Monday, February 1, 2010

You say potahto I say potayto… groundhogs or wood chucks, they all get their day in the sun.

L. tells me that Petey and Suzy did see their shadows this morning. Since we haven’t actually located or met any of the Groundhogs of Cricket Hill, the dogs are the nearest things we’ve got to go by. Anyway, six more weeks of …

Unfortunately, the National Climatic Data Center, located in Asheville, North Carolina has bad news about this prediction. Those good folks have evidently made good use of federal tax dollars by studying the accuracy of groundhogs’ predictions for the past 40 years and report only a 39% accuracy rate.
So reading about the history of GHD, it seems like it used to mean just a simple Winter Done Yet? Y/N kind of thing but then Christian Europe changed from the Julian calendar to the Gregorian calendar and now even if you make it through the six weeks, winter still isn’t over. (In the old days 6 weeks was the actual calendrical end of winter). I don’t really handle the change-the-calendar thing well, cognitively. I find I have to just take it on faith, sort of like the international date line…

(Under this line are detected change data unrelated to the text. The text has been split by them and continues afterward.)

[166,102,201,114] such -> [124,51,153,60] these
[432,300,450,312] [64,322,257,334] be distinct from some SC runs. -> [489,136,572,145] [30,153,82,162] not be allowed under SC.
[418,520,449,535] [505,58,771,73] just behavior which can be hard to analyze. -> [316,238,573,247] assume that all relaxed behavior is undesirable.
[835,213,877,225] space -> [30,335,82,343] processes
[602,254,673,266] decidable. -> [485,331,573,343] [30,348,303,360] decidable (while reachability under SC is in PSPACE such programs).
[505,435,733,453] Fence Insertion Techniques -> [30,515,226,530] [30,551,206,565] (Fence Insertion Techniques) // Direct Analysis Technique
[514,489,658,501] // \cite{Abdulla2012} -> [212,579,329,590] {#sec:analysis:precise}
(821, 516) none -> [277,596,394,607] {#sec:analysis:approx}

Anyhoo, Groundhogs of Cricket Hill makes me think of one of those fundraising calendars like Hotties of the Hartford Fire Department. Can’t you just see those Marmota monax showing off their little buff furry chests, standing on their hind legs, craning their necks looking for the damn shadows?

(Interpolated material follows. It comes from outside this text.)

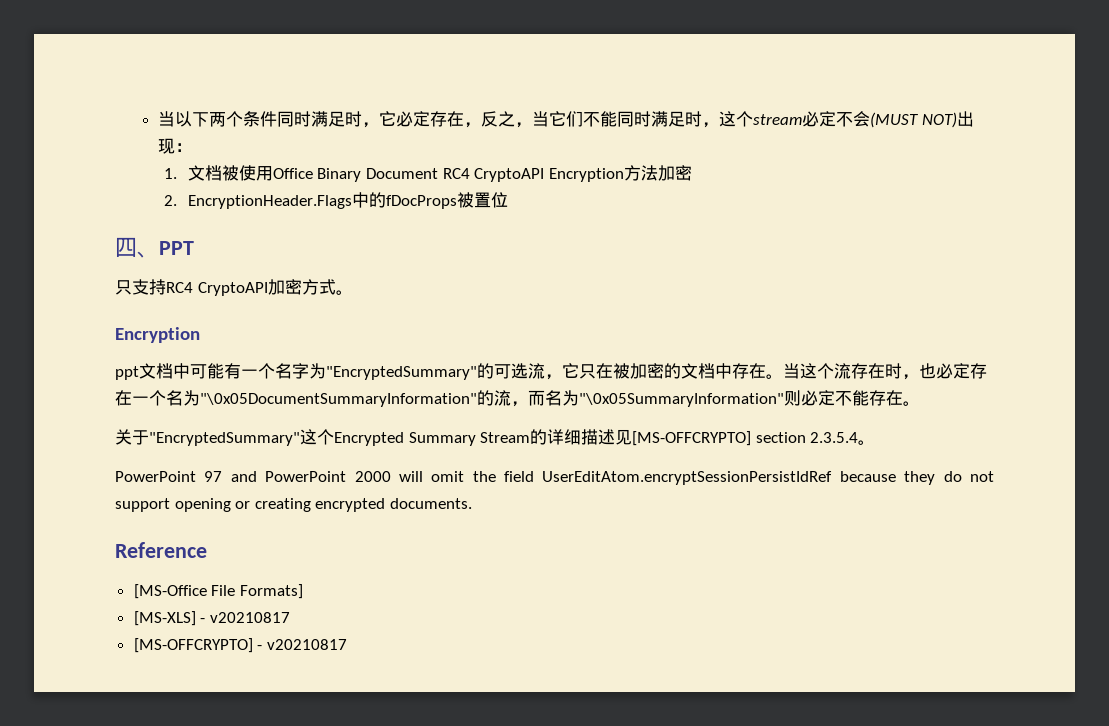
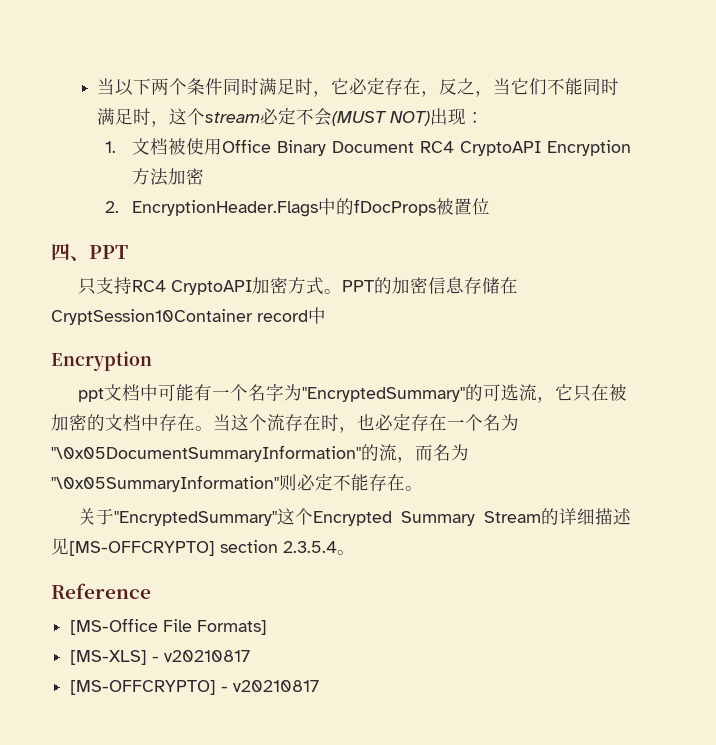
(353, 292) none -> [341,277,518,294] [51,307,326,325] PPT的加密信息存储在CryptSession10Container record中
[115,471,994,485] [115,498,472,512] // PowerPoint 97 and PowerPoint 2000 will omit the field UserEditAtom.encryptSessionPersistIdRef because they do not support opening or creating encrypted documents. -> (355, 552) none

My friend W. Pedia tells me the darn things are also known as whistle pigs, an evocative name I’d say. Wiki P. has been kind enough to provide a table of famous groundhogs, 23 of them in all. Memorable names among them: Queen Charlotte, Sir Walter Wally, French Creek Freddie, Wiarton Willie, and Spanish Joe.
Which brings us to the unfortunate Mrs G. Some lame PR hack (like me) trying to get some publicity for a Mass. non-profit has spent the last several years promoting their own ground hog (“Mrs. G.”) for adoption by the state legislature as the official state GH. Evidently they haven’t managed to enlist any biotechnology trade groups to lobby for them and the thing hasn’t gotten any traction. What do you expect, going up against the likes of Sir Walter Wally with “Mrs. G.”

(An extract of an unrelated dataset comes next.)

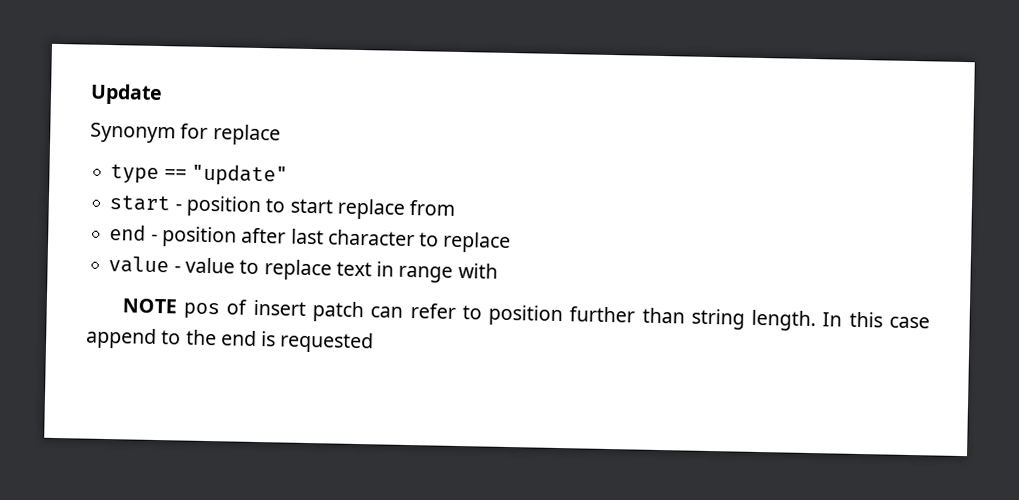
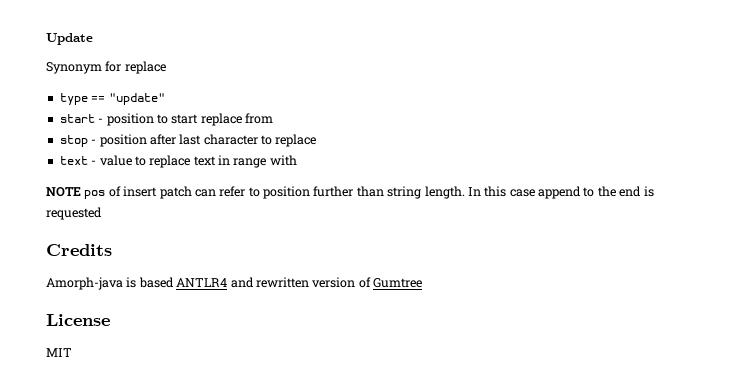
[109,224,147,241] end -> [59,135,88,147] stop
[108,256,170,274] value -> [59,156,88,165] text
(375, 342) none -> [46,244,112,256] [46,277,422,290] [46,314,110,326] [46,348,72,357] // Credits // Amorph-java is based ANTLR4 and rewritten version of Gumtree // License // MIT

This blog’s brief hibernation seems to be over even though things are still pretty quiet out there on the hill. We’ll see; we do that.

(I’ve just reread this post and it sounds like I’m channeling Andy Rooney… scary.)

1 comment:

Green Key said...

Groundhogs - ack!! So cute . . . so destructive! Living with dogs, you wouldn't have direct experience of this. But if you don't have dogs, and your garden is not carefully fenced, according to specific anti-groundhog guidelines, you could end up like I did when I lived in Greenfield: a sad, frustrated gardener. First they ate all the lettuce, then all other veggies. Then they ate all my flowers! Even the echinacea flowers and leaves, killing the plants. They burrowed under part of the house - we had to dig them out. Ugh . . . groundhogs . . . boo!!